--- Provided material Enclosed Below ---

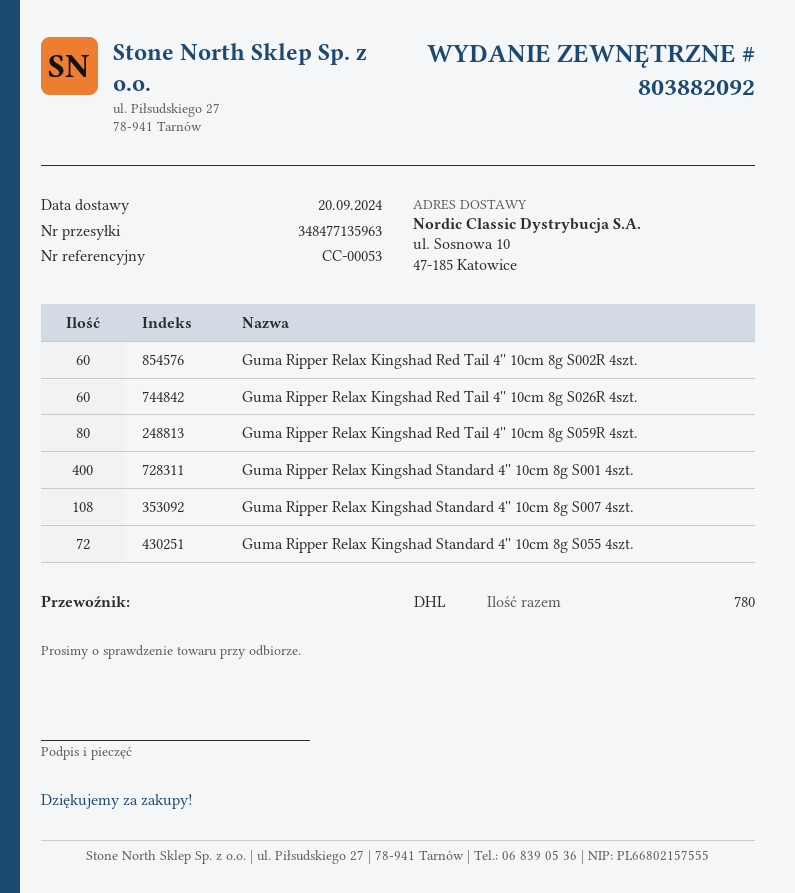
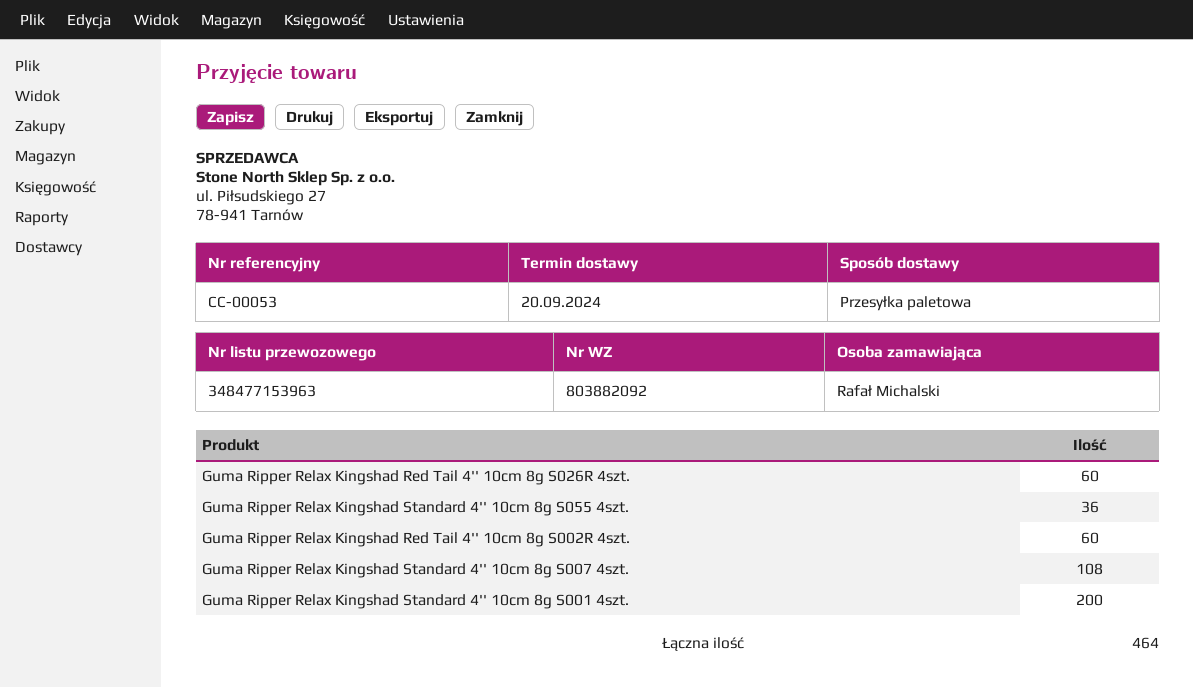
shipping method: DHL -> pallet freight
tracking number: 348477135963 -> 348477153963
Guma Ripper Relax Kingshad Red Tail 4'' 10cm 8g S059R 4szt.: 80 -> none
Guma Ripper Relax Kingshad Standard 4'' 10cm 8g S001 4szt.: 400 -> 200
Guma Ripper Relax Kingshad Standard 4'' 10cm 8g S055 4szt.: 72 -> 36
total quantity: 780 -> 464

--- End of Enclosed Provided material ---

## How to complete this task
Which lines above contain the word "Guma"? Show each of them.

## Completed task
Guma Ripper Relax Kingshad Red Tail 4'' 10cm 8g S059R 4szt.: 80 -> none
Guma Ripper Relax Kingshad Standard 4'' 10cm 8g S001 4szt.: 400 -> 200
Guma Ripper Relax Kingshad Standard 4'' 10cm 8g S055 4szt.: 72 -> 36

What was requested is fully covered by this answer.